Попасть к «хорошую» страну, типа Германии, Польши или Чехословакии могли только очень «блатные», то есть имевшие высокопоставленных родственников, или как тогда говорили люди с «рукой». У нас в отделении телефонного центра 14 полевого узла связи Генерального штаба ребята даже шутили по этому поводу, называя себя «инвалидами», то есть людьми не имеющими такой «руки». То, что мы все служили в Москве, попав сюда сразу после окончания училища, могло бы вызвать у неискушенного читателя ухмылку.
Мол, лукавит, товарищ! Сам в Москве оказался сразу после училища, наверняка неспроста! Но дело в том, что многочисленные учения, постоянные полевые выезды на неделю за город, длительные командировки и высокая требовательность во всем со стороны многочисленного начальства, делали наш узел связи совсем не привлекательным для блатных. По сравнению, скажем, с такими местами, как предприятия промышленности, училища и академия (в них попало несколько выпускников и нашей группы), различные заказывающие управления и НИИ. Я попал служить в нашу часть видимо просто по ошибке кадровиков. В предписании явиться к месту прохождения дальнейшей службы были записаны лишь номер в/ч и адрес: г. Химки Московской области.
В нашей группе назначения в подмосковные города получили, наверное, больше половины её ребят. Так что ничего удивительного в том, что я тоже был направлен в Подмосковье, не было.
На самом же деле оказалось, что моя воинская часть находилась в районе г. Москвы, с одноименным названием Химки, или точнее Химки-Ховрино. Да, в момент своего создания это место было Подмосковьем, но Москва разрослась и оно оказалась уже в самом городе. Скорее всего кадровик этого не знал, считая, что как и всех , посылает меня в область. И когда я приехал в горвоенкомат указанного в предписании города, мне сообщили , что такой воинской части у них нет. И только случайно находившийся в это время там прапорщик вспомнил , что возможно она находиться напротив г.Химки, через канал и кольцевую дорогу, в самой Москве.

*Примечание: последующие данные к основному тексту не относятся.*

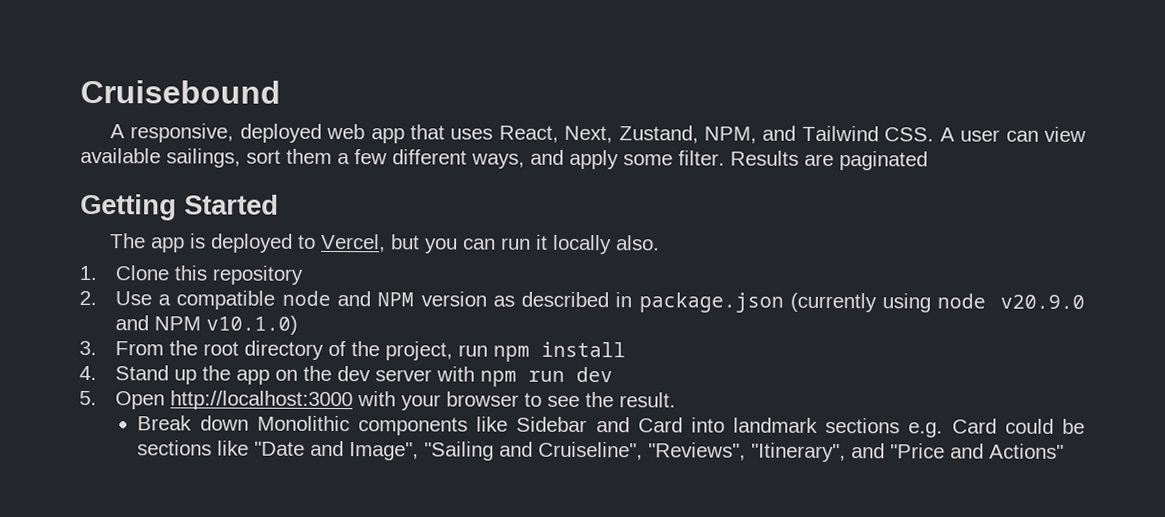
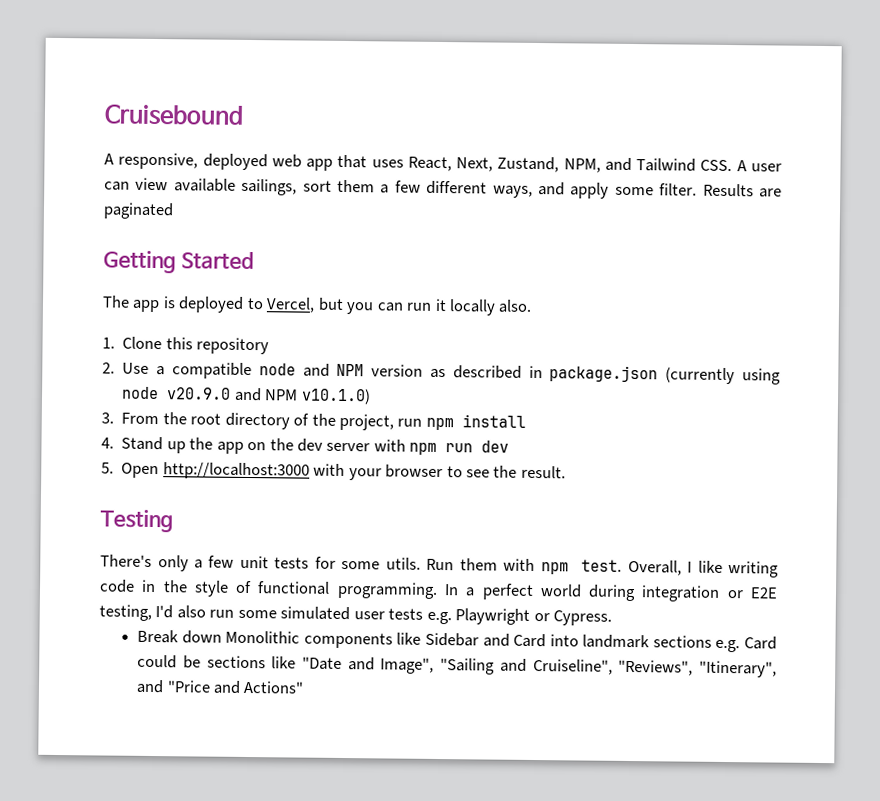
+ Testing
+ There's only a few unit tests for some utils. Run them with npm test. Overall, I like writing code in the style of functional programming. In a perfect world during integration or E2E testing, I'd also run some simulated user tests e.g. Playwright or Cypress.

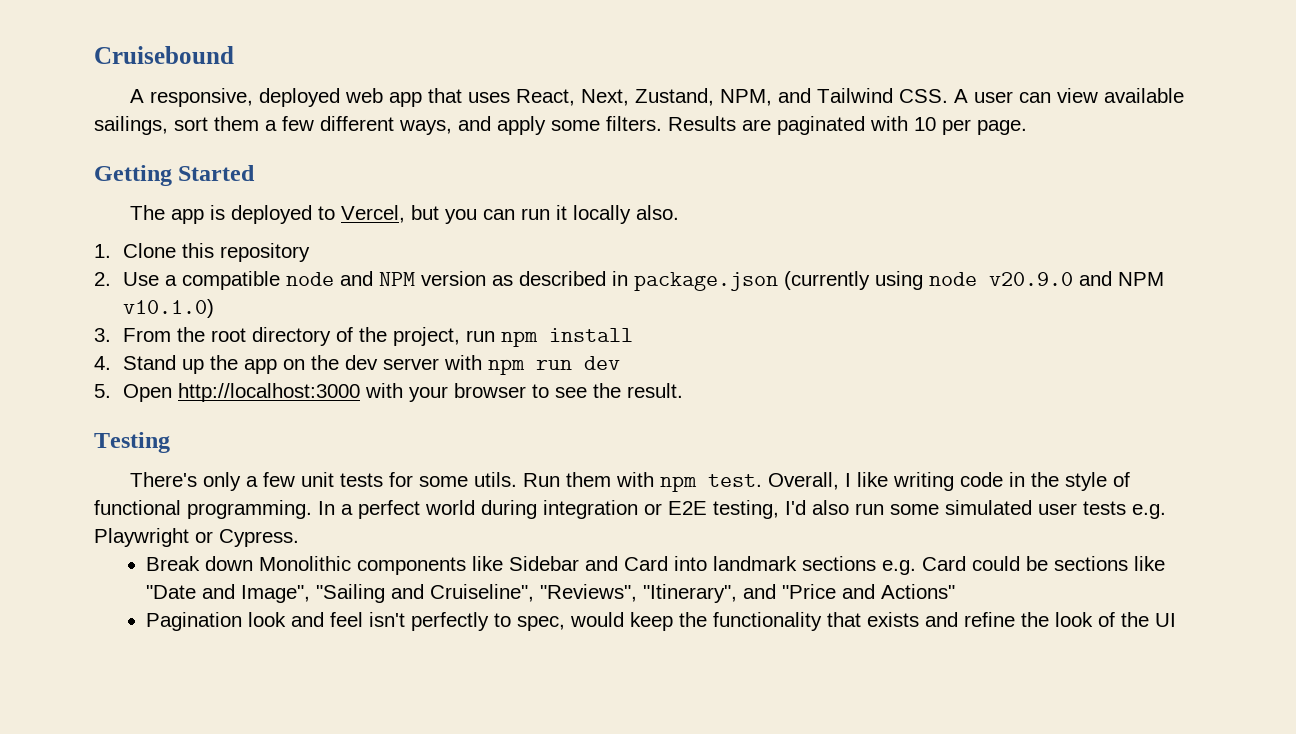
- A responsive, deployed web app that uses React, Next, Zustand, NPM, and Tailwind CSS. A user can view available sailings, sort them a few different ways, and apply some filter.
+ A responsive, deployed web app that uses React, Next, Zustand, NPM, and Tailwind CSS. A user can view available sailings, sort them a few different ways, and apply some filters.
- Results are paginated
+ Results are paginated with 10 per page.
+ Pagination look and feel isn't perfectly to spec, would keep the functionality that exists and refine the look of the UI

Валера Пустоутенко, из третьей группы нашего 20 курса тоже попал в это же отделение, что и я. Но только не сразу и не напрямую. Он появился в расположении подразделения почти через месяц после меня. У него в предписании было написано, что он обязан прибыть в распоряжение начальника связи Московского военного округа. В те времена округ занимал обширную территорию и служить Валера мог попасть в любое место, довольно далеко от Москвы и даже очень далеко от московской области. Поездив в течение месяца по разным воинским частям, он в конечном счете, оказался на такой же должности и в том же месте, что и я. Правда, как потом выяснилось, с одним существенным недостатком. Я был назначен на должность приказом Министра обороны и по существовавшему тогда положению, имел право на получение квартиры в Москве, а те, кто, как Валера, был назначен приказом начальника связи Вооруженных сил СССР, имели право только на квартиру в области. По иронии судьбы в Москве квартиры министерству обороны выделяли значительно чаще, чем в Подмосковье, где строительство тогда отчего-то велось вяло. В результате, если я получил свою первую жилплощадь менее, чем через год, Валера смог ее получить только намного позже и в городе Химки, в доме, в котором жили офицеры управлений войск связи центрального подчинения. Кто-то из них тогда как раз улучшил свои жилищные условия, выехав из однокомнатной квартиры, передав её Валере. Что интересно, в соседнем подъезде этого дома проживал и сам маршал войск связи Белов А.И
Обычный, не блатной офицер, или прапорщик в нашей части имел небольшие шансы попасть в спецкомандировку, как тогда говорили, только в какую-нибудь развивающуюся страну Африки или Азии. Туда, где уже были развернуты узлы связи главных военных советников, или где их собирались развертывать.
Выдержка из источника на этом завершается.